> [What to produce]: For the word "reference", count the lines of the listing that contain it and give only the count.

> [Materials provided]:

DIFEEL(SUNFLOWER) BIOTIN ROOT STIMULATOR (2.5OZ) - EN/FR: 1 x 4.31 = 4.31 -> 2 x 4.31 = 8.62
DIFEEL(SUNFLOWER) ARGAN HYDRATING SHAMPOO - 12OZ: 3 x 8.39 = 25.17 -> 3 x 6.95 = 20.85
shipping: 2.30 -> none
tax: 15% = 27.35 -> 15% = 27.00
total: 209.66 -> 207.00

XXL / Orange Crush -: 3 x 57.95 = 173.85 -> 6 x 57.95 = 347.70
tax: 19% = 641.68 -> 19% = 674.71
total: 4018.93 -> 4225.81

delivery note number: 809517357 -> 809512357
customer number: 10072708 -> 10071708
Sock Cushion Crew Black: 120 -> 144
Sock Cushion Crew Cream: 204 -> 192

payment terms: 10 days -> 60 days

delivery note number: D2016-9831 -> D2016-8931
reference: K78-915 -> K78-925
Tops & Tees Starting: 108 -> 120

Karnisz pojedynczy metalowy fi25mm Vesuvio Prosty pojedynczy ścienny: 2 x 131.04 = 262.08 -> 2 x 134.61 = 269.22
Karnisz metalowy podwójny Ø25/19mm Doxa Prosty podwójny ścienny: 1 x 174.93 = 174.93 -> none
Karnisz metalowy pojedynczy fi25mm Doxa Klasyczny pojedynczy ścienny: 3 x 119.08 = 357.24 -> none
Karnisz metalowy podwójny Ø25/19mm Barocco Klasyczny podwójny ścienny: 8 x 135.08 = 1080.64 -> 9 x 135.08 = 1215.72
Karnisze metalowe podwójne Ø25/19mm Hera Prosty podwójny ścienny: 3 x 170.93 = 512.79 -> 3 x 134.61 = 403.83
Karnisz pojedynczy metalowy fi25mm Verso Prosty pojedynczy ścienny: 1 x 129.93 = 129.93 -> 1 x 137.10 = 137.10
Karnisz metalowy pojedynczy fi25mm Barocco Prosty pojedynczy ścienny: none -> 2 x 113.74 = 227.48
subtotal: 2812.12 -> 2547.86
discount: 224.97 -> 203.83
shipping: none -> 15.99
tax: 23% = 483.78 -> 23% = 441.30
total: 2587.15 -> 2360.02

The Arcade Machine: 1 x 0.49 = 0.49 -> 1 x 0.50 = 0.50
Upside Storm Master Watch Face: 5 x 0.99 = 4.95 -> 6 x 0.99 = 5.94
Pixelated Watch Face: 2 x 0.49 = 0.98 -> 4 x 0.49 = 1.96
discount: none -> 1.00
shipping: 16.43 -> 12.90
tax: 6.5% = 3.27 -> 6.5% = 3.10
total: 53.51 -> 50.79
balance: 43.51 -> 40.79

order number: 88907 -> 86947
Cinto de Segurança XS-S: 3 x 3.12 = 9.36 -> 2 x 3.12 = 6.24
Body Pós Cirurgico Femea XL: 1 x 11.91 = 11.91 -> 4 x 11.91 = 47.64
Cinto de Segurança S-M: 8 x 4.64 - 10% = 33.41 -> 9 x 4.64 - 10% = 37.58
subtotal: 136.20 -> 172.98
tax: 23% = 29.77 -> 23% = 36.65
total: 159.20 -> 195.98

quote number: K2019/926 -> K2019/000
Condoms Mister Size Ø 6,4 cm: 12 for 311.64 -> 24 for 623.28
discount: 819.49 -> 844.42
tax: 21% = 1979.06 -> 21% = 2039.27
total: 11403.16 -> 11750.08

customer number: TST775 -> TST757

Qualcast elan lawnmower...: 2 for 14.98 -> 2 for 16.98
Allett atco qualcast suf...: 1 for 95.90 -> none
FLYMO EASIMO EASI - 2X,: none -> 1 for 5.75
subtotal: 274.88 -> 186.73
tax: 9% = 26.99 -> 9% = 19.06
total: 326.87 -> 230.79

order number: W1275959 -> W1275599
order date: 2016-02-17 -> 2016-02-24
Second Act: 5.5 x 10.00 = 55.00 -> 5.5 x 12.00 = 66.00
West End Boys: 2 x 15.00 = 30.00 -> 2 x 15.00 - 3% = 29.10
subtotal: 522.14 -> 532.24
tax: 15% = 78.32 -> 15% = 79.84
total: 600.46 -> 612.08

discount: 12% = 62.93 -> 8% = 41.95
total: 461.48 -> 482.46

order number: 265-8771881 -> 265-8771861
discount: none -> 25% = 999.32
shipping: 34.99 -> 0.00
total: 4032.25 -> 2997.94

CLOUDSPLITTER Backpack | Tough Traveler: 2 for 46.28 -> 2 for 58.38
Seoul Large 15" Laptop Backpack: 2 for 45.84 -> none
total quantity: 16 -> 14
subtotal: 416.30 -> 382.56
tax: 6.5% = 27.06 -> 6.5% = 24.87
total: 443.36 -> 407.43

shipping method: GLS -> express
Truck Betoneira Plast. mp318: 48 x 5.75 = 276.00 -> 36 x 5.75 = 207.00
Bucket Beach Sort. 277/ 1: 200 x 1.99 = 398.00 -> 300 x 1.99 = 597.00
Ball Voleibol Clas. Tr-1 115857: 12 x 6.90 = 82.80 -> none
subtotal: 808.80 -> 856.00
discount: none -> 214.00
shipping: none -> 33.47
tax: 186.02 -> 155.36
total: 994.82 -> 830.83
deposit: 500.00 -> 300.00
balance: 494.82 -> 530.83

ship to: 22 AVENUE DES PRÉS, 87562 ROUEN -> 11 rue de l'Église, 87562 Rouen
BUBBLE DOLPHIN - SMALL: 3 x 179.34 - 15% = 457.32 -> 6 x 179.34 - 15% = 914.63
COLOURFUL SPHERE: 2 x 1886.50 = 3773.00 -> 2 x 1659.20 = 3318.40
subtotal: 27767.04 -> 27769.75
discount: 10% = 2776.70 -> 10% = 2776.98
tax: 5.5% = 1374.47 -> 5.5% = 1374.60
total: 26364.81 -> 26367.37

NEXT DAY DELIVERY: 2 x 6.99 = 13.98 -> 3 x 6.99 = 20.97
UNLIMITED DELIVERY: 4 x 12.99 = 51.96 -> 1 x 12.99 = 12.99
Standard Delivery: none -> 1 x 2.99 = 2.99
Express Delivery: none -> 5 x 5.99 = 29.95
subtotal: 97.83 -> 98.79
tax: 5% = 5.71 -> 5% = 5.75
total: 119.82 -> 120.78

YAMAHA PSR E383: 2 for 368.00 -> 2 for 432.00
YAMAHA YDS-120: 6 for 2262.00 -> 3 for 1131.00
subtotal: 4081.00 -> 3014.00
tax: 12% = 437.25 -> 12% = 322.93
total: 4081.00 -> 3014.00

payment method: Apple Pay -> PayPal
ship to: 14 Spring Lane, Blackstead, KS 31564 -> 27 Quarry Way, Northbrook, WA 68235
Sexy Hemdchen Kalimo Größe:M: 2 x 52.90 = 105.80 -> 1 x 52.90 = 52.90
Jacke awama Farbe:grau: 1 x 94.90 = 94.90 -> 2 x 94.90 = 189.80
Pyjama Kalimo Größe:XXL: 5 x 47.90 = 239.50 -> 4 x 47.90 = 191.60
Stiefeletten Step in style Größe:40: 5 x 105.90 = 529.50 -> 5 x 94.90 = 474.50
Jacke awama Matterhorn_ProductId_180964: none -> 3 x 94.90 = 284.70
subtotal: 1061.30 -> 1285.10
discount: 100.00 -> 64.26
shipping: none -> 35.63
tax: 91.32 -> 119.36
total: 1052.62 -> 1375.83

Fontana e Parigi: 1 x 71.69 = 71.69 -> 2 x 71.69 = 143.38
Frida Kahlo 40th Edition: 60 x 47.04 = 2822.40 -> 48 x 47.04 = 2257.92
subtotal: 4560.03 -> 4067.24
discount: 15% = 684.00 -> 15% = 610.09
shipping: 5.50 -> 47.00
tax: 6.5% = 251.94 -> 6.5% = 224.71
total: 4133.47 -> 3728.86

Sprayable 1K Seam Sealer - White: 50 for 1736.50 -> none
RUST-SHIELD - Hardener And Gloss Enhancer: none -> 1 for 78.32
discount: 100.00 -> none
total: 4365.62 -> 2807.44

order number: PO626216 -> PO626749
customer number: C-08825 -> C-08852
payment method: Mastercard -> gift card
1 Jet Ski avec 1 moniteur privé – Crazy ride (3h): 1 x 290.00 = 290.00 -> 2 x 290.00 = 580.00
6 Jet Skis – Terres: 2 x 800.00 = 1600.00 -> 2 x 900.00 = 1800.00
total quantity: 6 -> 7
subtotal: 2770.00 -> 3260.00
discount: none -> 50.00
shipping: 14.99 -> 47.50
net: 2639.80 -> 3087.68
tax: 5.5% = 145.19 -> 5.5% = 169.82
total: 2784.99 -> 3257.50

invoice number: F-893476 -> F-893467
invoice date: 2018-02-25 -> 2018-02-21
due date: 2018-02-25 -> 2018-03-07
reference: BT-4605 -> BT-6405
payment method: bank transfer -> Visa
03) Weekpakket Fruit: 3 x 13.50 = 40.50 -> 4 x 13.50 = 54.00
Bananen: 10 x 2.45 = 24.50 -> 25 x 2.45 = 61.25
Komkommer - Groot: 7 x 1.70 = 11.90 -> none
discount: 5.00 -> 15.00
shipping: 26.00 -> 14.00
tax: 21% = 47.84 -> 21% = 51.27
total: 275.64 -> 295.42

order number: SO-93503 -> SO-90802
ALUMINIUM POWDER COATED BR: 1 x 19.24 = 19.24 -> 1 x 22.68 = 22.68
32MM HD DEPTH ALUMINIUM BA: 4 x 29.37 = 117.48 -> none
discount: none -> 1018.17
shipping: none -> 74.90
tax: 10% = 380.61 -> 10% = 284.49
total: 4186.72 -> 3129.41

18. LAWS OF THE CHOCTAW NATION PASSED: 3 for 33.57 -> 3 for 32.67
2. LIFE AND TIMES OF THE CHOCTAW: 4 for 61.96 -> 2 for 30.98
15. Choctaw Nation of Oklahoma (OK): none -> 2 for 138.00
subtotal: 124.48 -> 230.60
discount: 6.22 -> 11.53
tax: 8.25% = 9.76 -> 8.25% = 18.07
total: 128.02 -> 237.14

> [Solution to this problem]: 2